▶ _What the task requires_
Lines before the one containing "subtotal: 3566.02 -> 5313.80" are left out; output the rest of the data exactly, through the final line.
####################
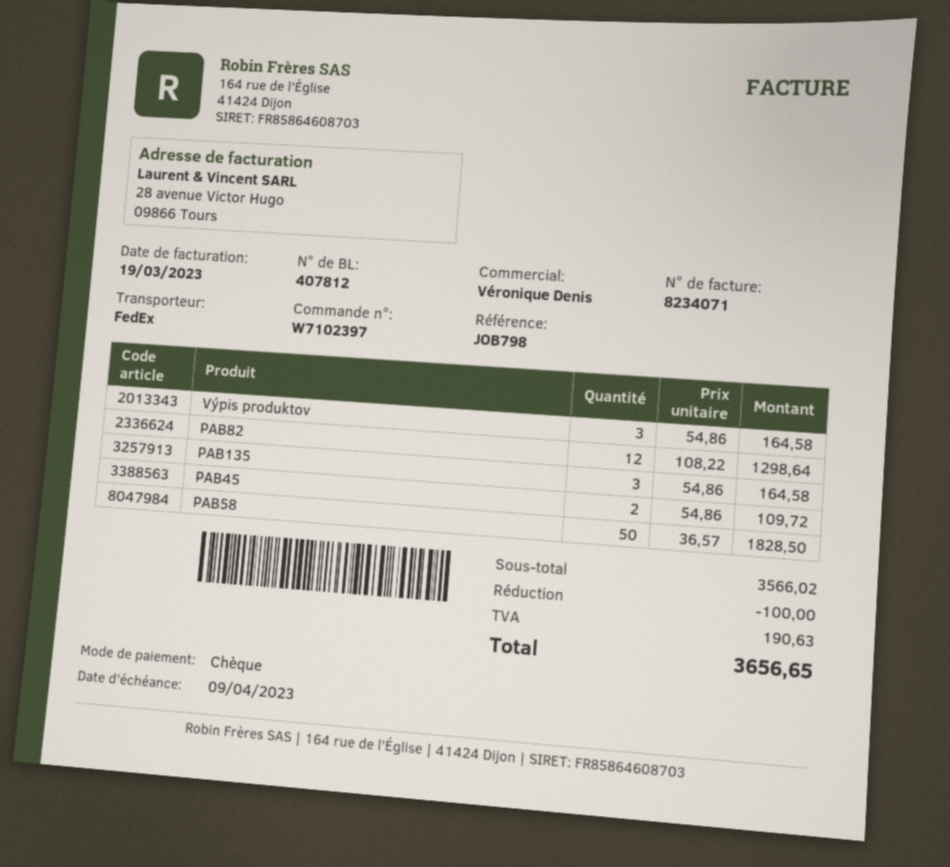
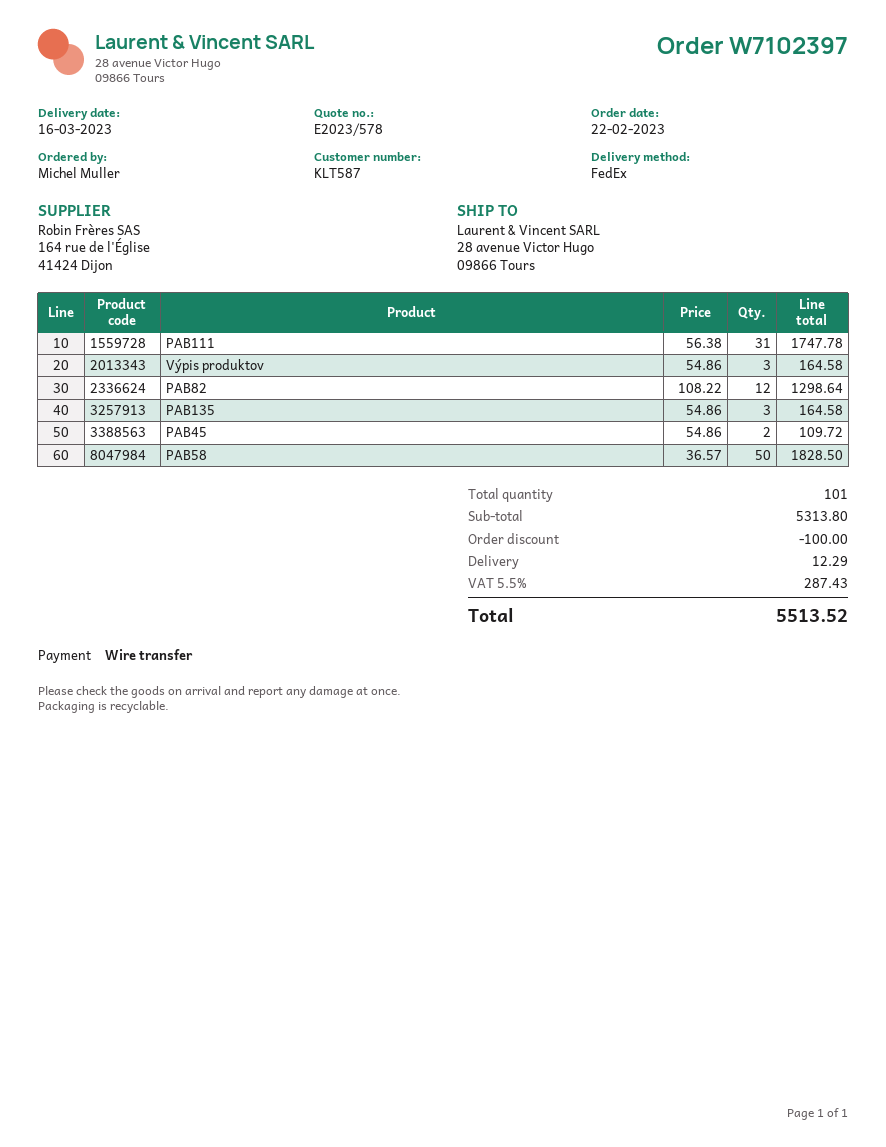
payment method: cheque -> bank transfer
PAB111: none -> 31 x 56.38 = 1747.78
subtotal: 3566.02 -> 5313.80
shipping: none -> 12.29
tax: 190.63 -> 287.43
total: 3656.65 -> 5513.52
####################
▶ _Reply_
subtotal: 3566.02 -> 5313.80
shipping: none -> 12.29
tax: 190.63 -> 287.43
total: 3656.65 -> 5513.52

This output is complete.